Repetida tres días consecutivos la notable variación en los cálculos, Leoncio se decidió a investigar el caso para establecer que era, en realidad lo que sucedía en sus cafetales. Estuvo al pie de las plantas a diversas horas del día y al comprobar que nada extraño sucedía, decidió apostarse en mitad del cafetal a partir de la hora en que caía la noche y dispuesto a aguantar a pie firme hasta el amanecer.

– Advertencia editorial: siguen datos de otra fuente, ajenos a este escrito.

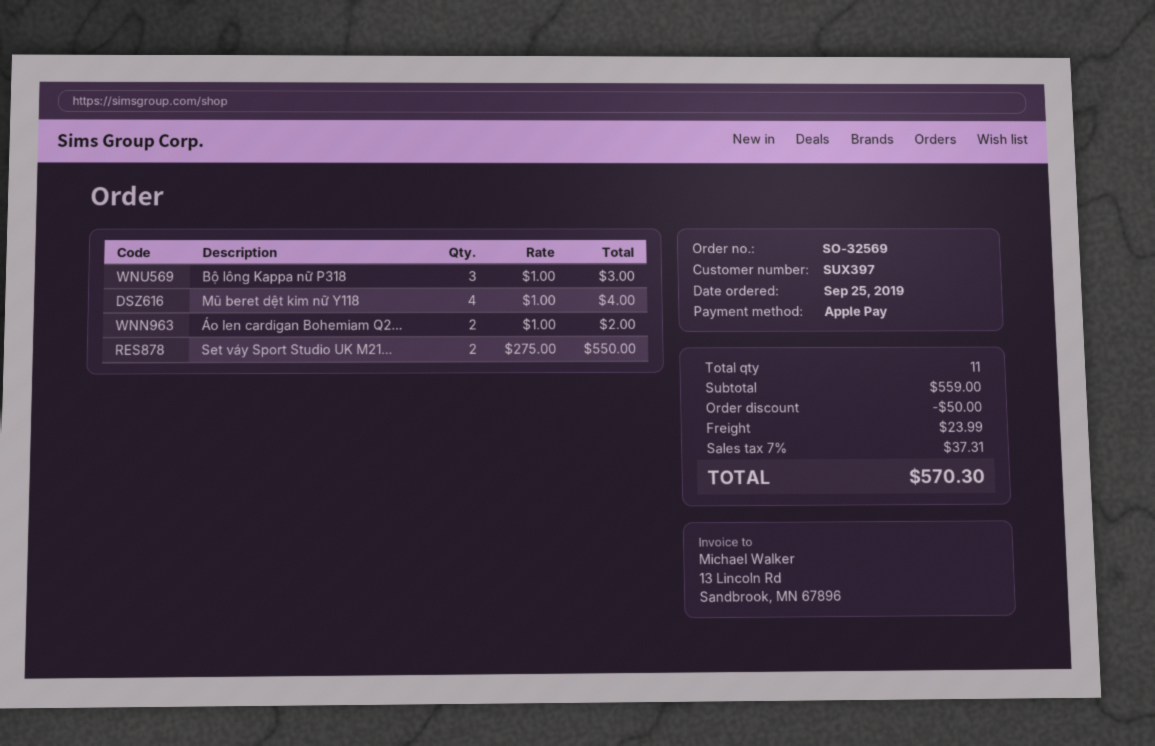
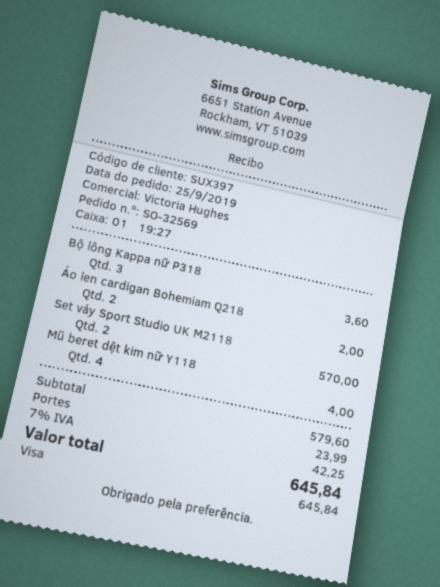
payment method: Apple Pay -> Visa
Bộ lông Kappa nữ P318: 3 for 3.00 -> 3 for 3.60
Set váy Sport Studio UK M21...: 2 for 550.00 -> 2 for 570.00
subtotal: 559.00 -> 579.60
discount: 50.00 -> none
tax: 7% = 37.31 -> 7% = 42.25
total: 570.30 -> 645.84

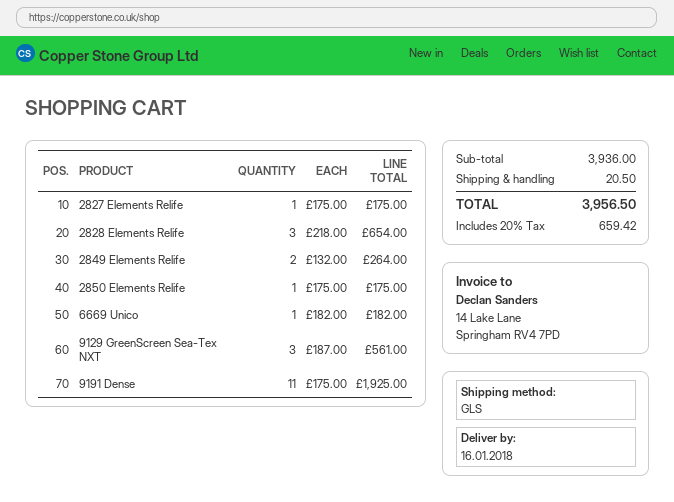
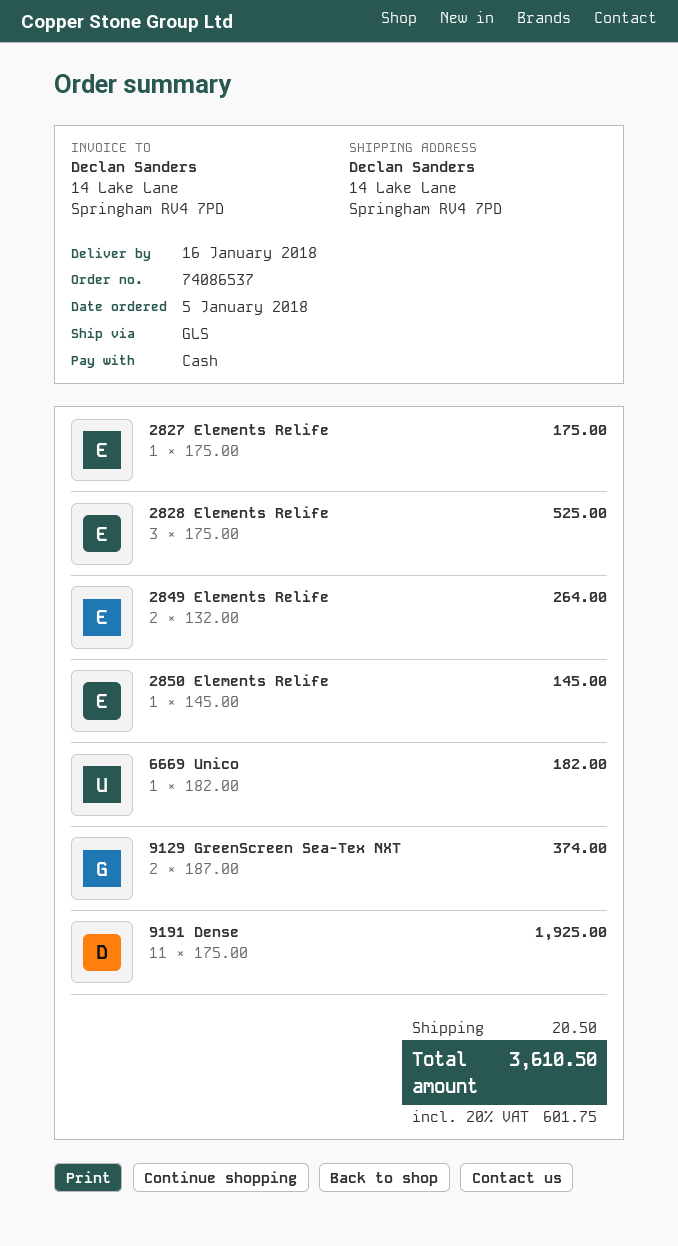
2828 Elements Relife: 3 x 218.00 = 654.00 -> 3 x 175.00 = 525.00
2850 Elements Relife: 1 x 175.00 = 175.00 -> 1 x 145.00 = 145.00
9129 GreenScreen Sea-Tex NXT: 3 x 187.00 = 561.00 -> 2 x 187.00 = 374.00
tax: 20% = 659.42 -> 20% = 601.75
total: 3956.50 -> 3610.50

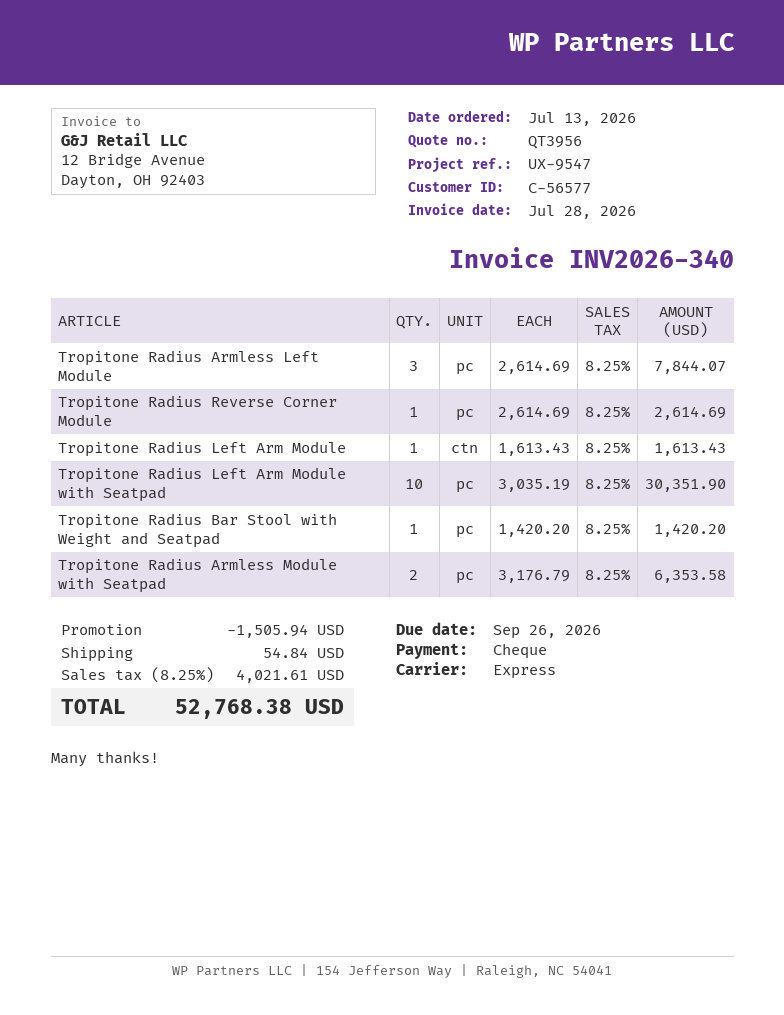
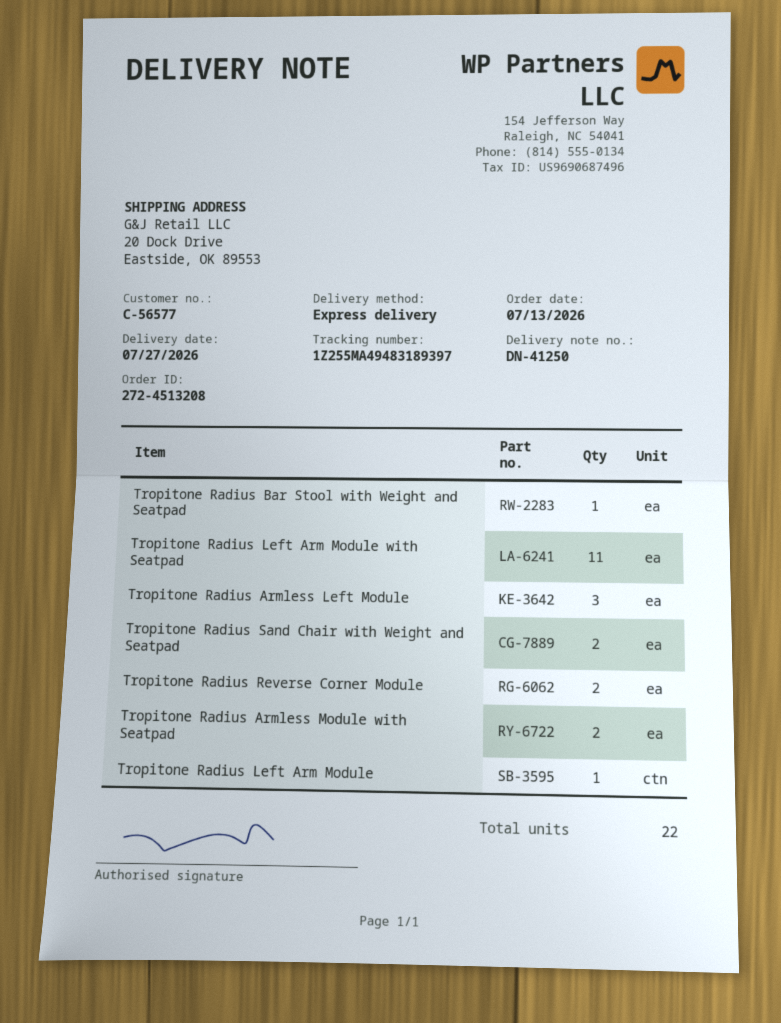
Tropitone Radius Reverse Corner Module: 1 -> 2
Tropitone Radius Left Arm Module with Seatpad: 10 -> 11
Tropitone Radius Sand Chair with Weight and Seatpad: none -> 2

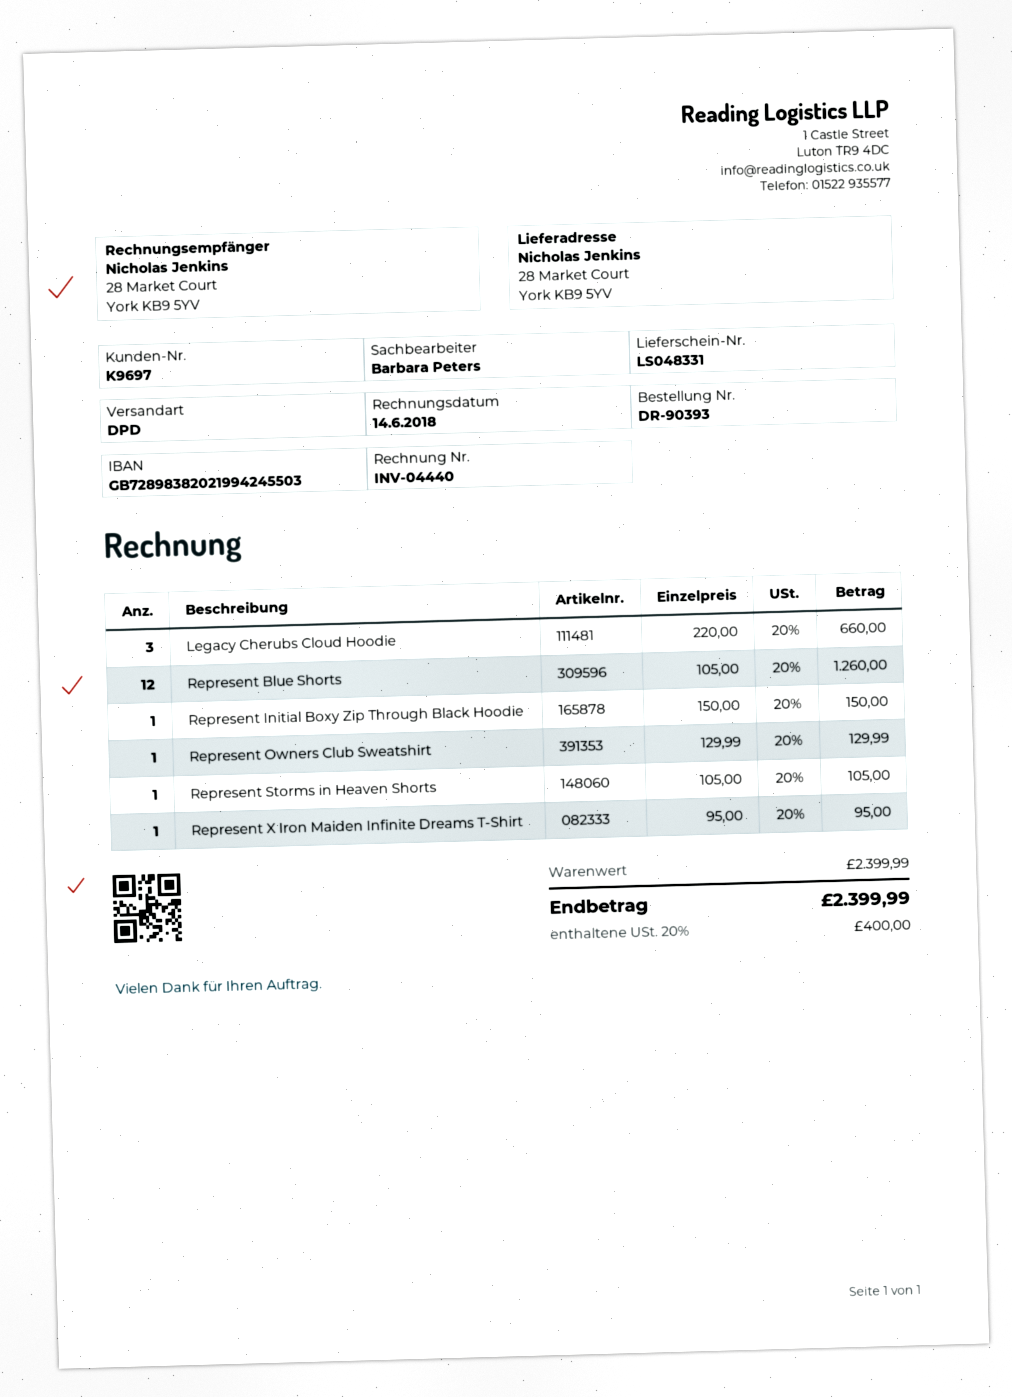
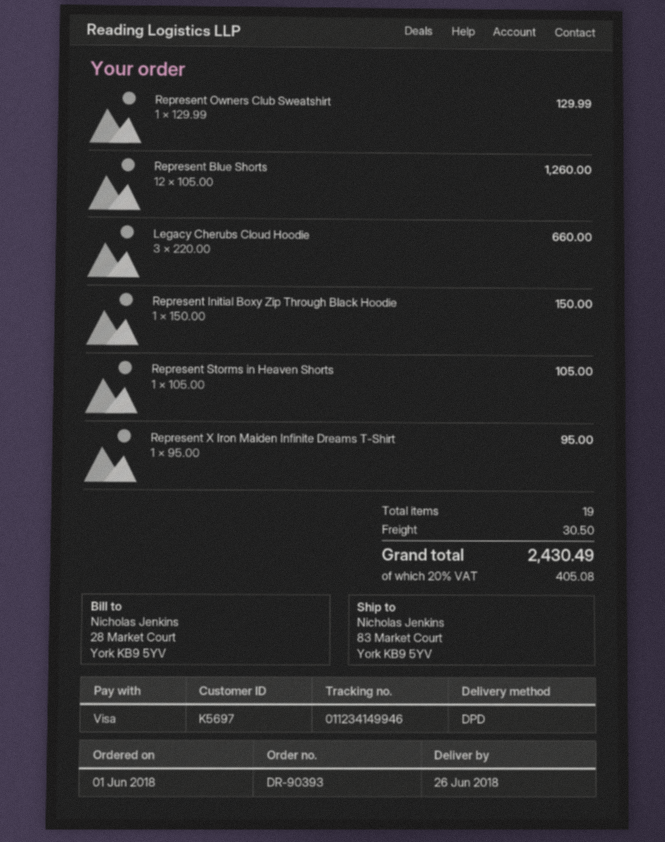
customer number: K9697 -> K5697
ship to: 28 Market Court, York KB9 5YV -> 83 Market Court, York KB9 5YV
shipping: none -> 30.50
tax: 20% = 400.00 -> 20% = 405.08
total: 2399.99 -> 2430.49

Nada tampoco ocurrió en las primeras dos noches de vigilia y ya estaba Leoncio dispuesto a poner termino a su pesquisa suponiendo entre risas apretadas que empezaba a ver visiones con sus ojos cansados, cuando determino efectuar la ultima vigilancia nocturna.

Con el sigilo que estimo menester y dispuesto a no pegar ojo en ningún momento, Leoncio se constituyo en el cafetal, medio se mimetizo entre unas entupidas plantas y evitando al máximo hacer ruidos delatadores, abrió grandemente los ojos y aguzo al máximo los oídos.

Lo estaba venciendo finalmente el sueño adormecido en medio del viento fresco del amanecer. De pronto. Mas por instinto que por haber sentido realmente algo, paro la oreja y aclaro la vista. Alguien se aproximaba abriéndose paso entre la maleza, no podía estar equivocado. No se detuvo el intruso hasta quedar casi de espaldas con Leoncio. De entre la camisa, con sumo cuidado, extrajo una bolsa de cotense y empezó a llenarla con los hermosos granos de café que le quedaban mas al alcance. Leoncio miraba detenidamente y ninguna duda le quedaba. El intruso, que cosechaba para sí mismo el café, no era otro que su desafortunado vecino miguel.

Empezaba a aclarar un nuevo día. Algo así como la cuarta parte de la bolsa de cotense que utilizaba Miguel ya estaba llena. Entonces Leoncio salio de su escondite y no hubo ninguna dificultad al ser reconocido por el sorprendido y tembloroso vecino...
-¡Hola!-, saludo Leoncio, ¿Te puedo Ayudar Miguel?